You can almost hear Connecticut’s Republicans chanting, “We’re number 35, we’re number 35,” as they march to the polls on April 24, only to find the always exciting Mitt Romney has already won.

Yes, April 24. Connecticut Republicans will not be selecting their candidate for president until 32 other states, the District of Columbia and the Virgin Islands have had their turn.

And by that time, the betting is Romney, or less likely, someone else many Republicans and other Americans can’t abide will have the nomination clinched. The contest between the unprincipled and the unstable will be over. (We’re assuming — wrongly we hope — that the principled Jon Huntsman doesn’t make a miracle.)

Technically, Connecticut’s primary is tied for 35th place with Delaware, Rhode Island, Pennsylvania and New York, which also hold primaries at that late date.

And how did Connecticut sink so low in the decision-making process? It was something of a bipartisan effort. The national parties both had frontloaded primaries in 2008, but John McCain clinched the nomination against weak opponents early — on March 4 — while Hillary Clinton and Barack Obama fought on until June and got all the attention.

To discourage too many early primaries this time, the Republican Party ruled that states holding primaries before Super Tuesday, March 6, would not be allowed to give all their delegate votes to the winner and have to award a share to the losers.

Since the Democrats would not be having a presidential contest in 2012, Connecticut’s Democrats were happy to oblige the Republicans and move the 2012 primaries from early March to the oblivion of late April.

This leaves Connecticut in its usual position as the state presidential candidates love to visit — for the money. The Hartford Courant’s Chris Keating reports Romney has already taken a million dollars out of five visits to lower Fairfield County.

But the state’s relatively few Republicans need not despair over their inability to participate in the selection of the party’s 2012 nominee.

There wasn’t much to choose from.

Connecticut Republicans will miss a real primary in part because Romney seems to be getting too much credit for his dubious achievements this early in the campaign.

His win in Iowa was mostly the result of the quality and quantity of his extremist opponents. Don’t forget that the moderate-when-the-occasion-demands-it Romney received 25 percent of the Iowa caucus vote to 75 percent for the six far righties who rose to the top and fell as they were exposed to media attention and public scrutiny in the debates.

As a result, the last extremist left standing, Rick Santorum, nearly tied Romney because he received the least media vetting and enjoyed the fewest minutes of debate time. That has begun to change and Santorum will fade, leaving Republicans, who had a good chance to win in 2012, probably stuck with Romney.
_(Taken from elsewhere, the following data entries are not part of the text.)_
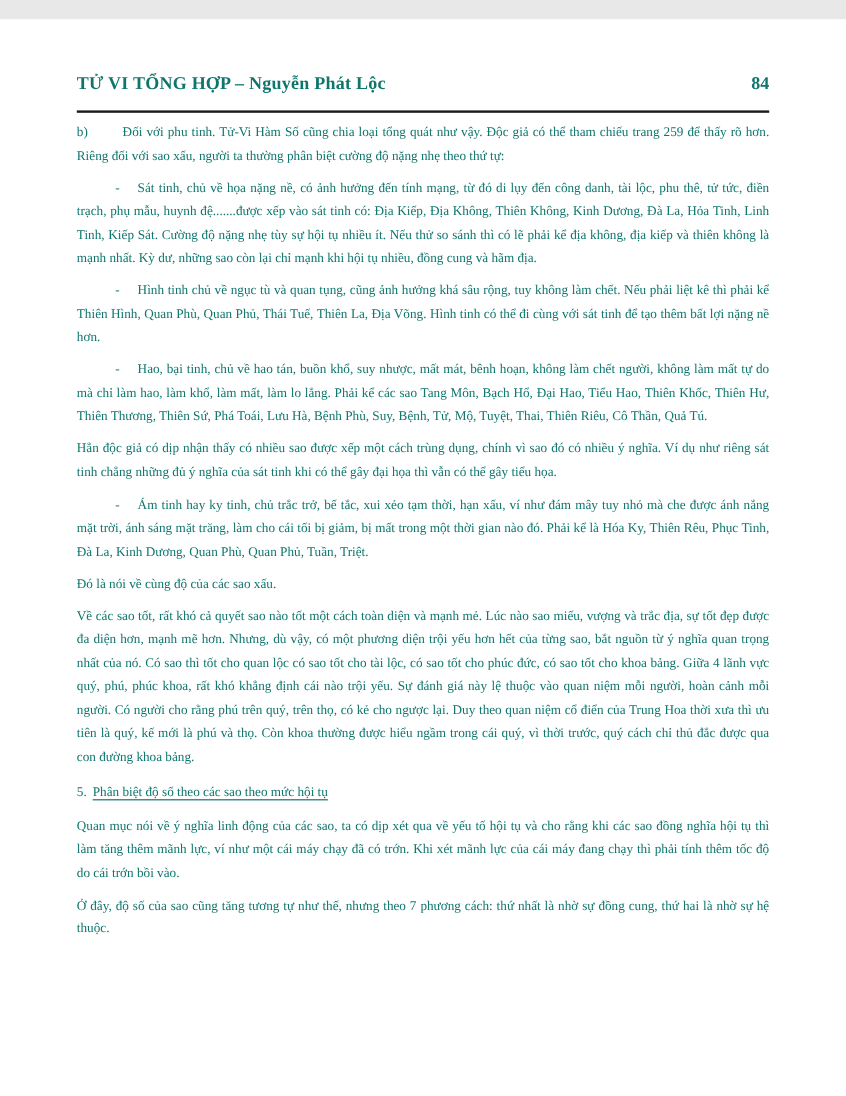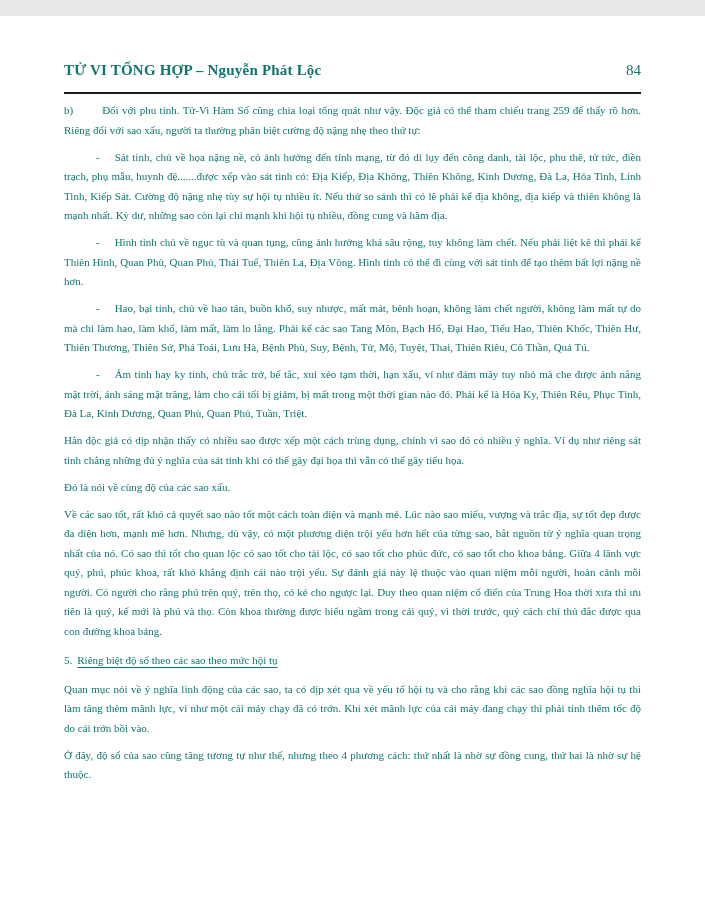--- a/index.html
+++ b/index.html
@@ -16,21 +16,21 @@
     overflow: hidden;
   }
   .header {
     display: flex;
     justify-content: space-between;
     align-items: baseline;
     font-size: 15px;
     line-height: 17px;
   }
   .running-title { font-weight: bold; letter-spacing: 0.2px; }
-  .page-number { font-weight: normal; }
+  .page-number { font-weight: bold; }
   .rule {
     border: none;
     border-top: 2px solid #1a1a1a;
     margin: 13px 0 7px 0;
   }
   .body { font-size: 11px; line-height: 19.5px; }
   .para {
     margin: 0 0 7.5px 0;
     text-align: justify;
   }
@@ -60,28 +60,28 @@
   <div class="body">
 
     <p class="para"><span class="lead-label">b)</span><span>Đối với phu tinh.  Tử-Vi Hàm Số cũng chia loại tổng quát như vậy.  Độc giả có thể tham chiếu trang 259 để thấy rõ hơn.  Riêng đối với sao xấu, người ta thường phân biệt cường độ nặng nhẹ theo thứ tự:</span></p>
 
     <p class="para bullet"><span class="dash">-</span><span>Sát tinh, chủ về họa nặng nề, có ảnh hưởng đến tính mạng, từ đó di lụy đến công danh, tài lộc, phu thê, tử tức, điền trạch, phụ mẫu, huynh đệ.......được xếp vào sát tinh có:  Địa Kiếp, Địa Không, Thiên Không, Kinh Dương, Đà La, Hỏa Tinh, Linh Tinh, Kiếp Sát.  Cường độ nặng nhẹ tùy sự hội tụ nhiều ít.  Nếu thử so sánh thì có lẽ phải kể địa không, địa kiếp và thiên không là mạnh nhất.  Kỳ dư, những sao còn lại chỉ mạnh khi hội tụ nhiều, đồng cung và hãm địa.</span></p>
 
     <p class="para bullet"><span class="dash">-</span><span>Hình tinh chủ về ngục tù và quan tụng, cũng ảnh hưởng khá sâu rộng, tuy không làm chết.  Nếu phải liệt kê thì phải kể Thiên Hình, Quan Phù, Quan Phủ, Thái Tuế, Thiên La, Địa Võng.  Hình tinh có thể đi cùng với sát tinh để tạo thêm bất lợi nặng nề hơn.</span></p>
 
     <p class="para bullet"><span class="dash">-</span><span>Hao, bại tinh, chủ về hao tán, buồn khổ, suy nhược, mất mát, bênh hoạn, không làm chết người, không làm mất tự do mà chỉ làm hao, làm khổ, làm mất, làm lo lắng.  Phải kể các sao Tang Môn, Bạch Hổ, Đại Hao, Tiểu Hao, Thiên Khốc, Thiên Hư, Thiên Thương, Thiên Sứ, Phá Toái, Lưu Hà, Bệnh Phù, Suy, Bệnh, Tử, Mộ, Tuyệt, Thai, Thiên Riêu, Cô Thần, Quả Tú.</span></p>
 
+    <p class="para">Hẳn độc giả có dịp nhận thấy có nhiều sao được xếp một cách trùng dụng, chính vì sao đó có nhiều ý nghĩa.  Ví dụ như riêng sát tinh chẳng những đủ ý nghĩa của sát tinh khi có thể gây đại họa thì vẫn có thể gây tiểu họa.</p>
+
     <p class="para bullet"><span class="dash">-</span><span>Ám tinh hay ky tinh, chủ trắc trở, bế tắc, xui xẻo tạm thời, hạn xấu, ví như đám mây tuy nhỏ mà che được ánh nắng mặt trời, ánh sáng mặt trăng, làm cho cái tối bị giảm, bị mất trong một thời gian nào đó.  Phải kể là Hóa Ky, Thiên Rêu, Phục Tinh, Đà La, Kinh Dương, Quan Phù, Quan Phủ, Tuần, Triệt.</span></p>
-
-    <p class="para">Hẳn độc giả có dịp nhận thấy có nhiều sao được xếp một cách trùng dụng, chính vì sao đó có nhiều ý nghĩa.  Ví dụ như riêng sát tinh chẳng những đủ ý nghĩa của sát tinh khi có thể gây đại họa thì vẫn có thể gây tiểu họa.</p>
 
     <p class="para">Đó là nói về cùng độ của các sao xấu.</p>
 
     <p class="para">Về các sao tốt, rất khó cả quyết sao nào tốt một cách toàn diện và mạnh mẻ.  Lúc nào sao miếu, vượng và trắc địa, sự tốt đẹp được đa diện hơn, mạnh mẽ hơn.  Nhưng, dù vậy, có một phương diện trội yếu hơn hết của từng sao, bắt nguồn từ ý nghĩa quan trọng nhất của nó.  Có sao thì tốt cho quan lộc có sao tốt cho tài lộc, có sao tốt cho phúc đức, có sao tốt cho khoa bảng.  Giữa 4 lãnh vực quý, phú, phúc khoa, rất khó khẳng định cái nào trội yếu.  Sự đánh giá này lệ thuộc vào quan niệm mỗi người, hoàn cảnh mỗi người.  Có người cho rằng phú trên quý, trên thọ, có kẻ cho ngược lại.  Duy theo quan niệm cổ điển của Trung Hoa thời xưa thì ưu tiên là quý, kế mới là phú và thọ.  Còn khoa thường được hiểu ngầm trong cái quý, vì thời trước, quý cách chỉ thủ đắc được qua con đường khoa bảng.</p>
 
-    <p class="para heading"><span class="hnum">5.</span><span class="hu">Riêng biệt độ số theo các sao theo mức hội tụ</span></p>
+    <p class="para heading"><span class="hnum">5.</span><span class="hu">Phân biệt độ số theo các sao theo mức hội tụ</span></p>
 
     <p class="para">Quan mục nói về ý nghĩa linh động của các sao, ta có dịp xét qua về yếu tố hội tụ và cho rằng khi các sao đồng nghĩa hội tụ thì làm tăng thêm mãnh lực, ví như một cái máy chạy đã có trớn.  Khi xét mãnh lực của cái máy đang chạy thì phải tính thêm tốc độ do cái trớn bồi vào.</p>
 
-    <p class="para">Ở đây, độ số của sao cũng tăng tương tự như thế, nhưng theo 4 phương cách:  thứ nhất là nhờ sự đồng cung, thứ hai là nhờ sự hệ thuộc.</p>
+    <p class="para">Ở đây, độ số của sao cũng tăng tương tự như thế, nhưng theo 7 phương cách:  thứ nhất là nhờ sự đồng cung, thứ hai là nhờ sự hệ thuộc.</p>
 
   </div>
 </div>
 
 </body></html>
As for New Hampshire, a good showing there is guaranteed to any candidate from neighboring Massachusetts. Don’t forget Paul Tsongas defeated the “comeback kid” Bill Clinton in 1992 in the first in the nation primary, and Massachusetts Sen. Henry Cabot Lodge knocked off both Barry Goldwater and Nelson Rockefeller there in 1964 with a write-in campaign.

One unfortunate side effect of the too-late Connecticut primary is we won’t have Rick Santorum to kick around. It’s a shame he won’t be campaigning here and have to tell us why he still favors the Connecticut law prohibiting the use of contraceptives that was declared unconstitutional in 1965.

Wouldn’t it be enlightening to hear him expand on his view that allowing married couples to use contraceptives is “a license to do things in a sexual realm that is counter to how things are supposed to be.”

There have been reports that sound more like wishful thinking about the Republican establishment holding secret meetings to come up with an alternative to Romney, Santorum and Gingrich but for that to be true, you need a Republican establishment.

The Republican establishment, boys and girls, was a group of easterners who found Wendell Willkie in 1940 and Eisenhower in 1952 and hasn’t been heard from since.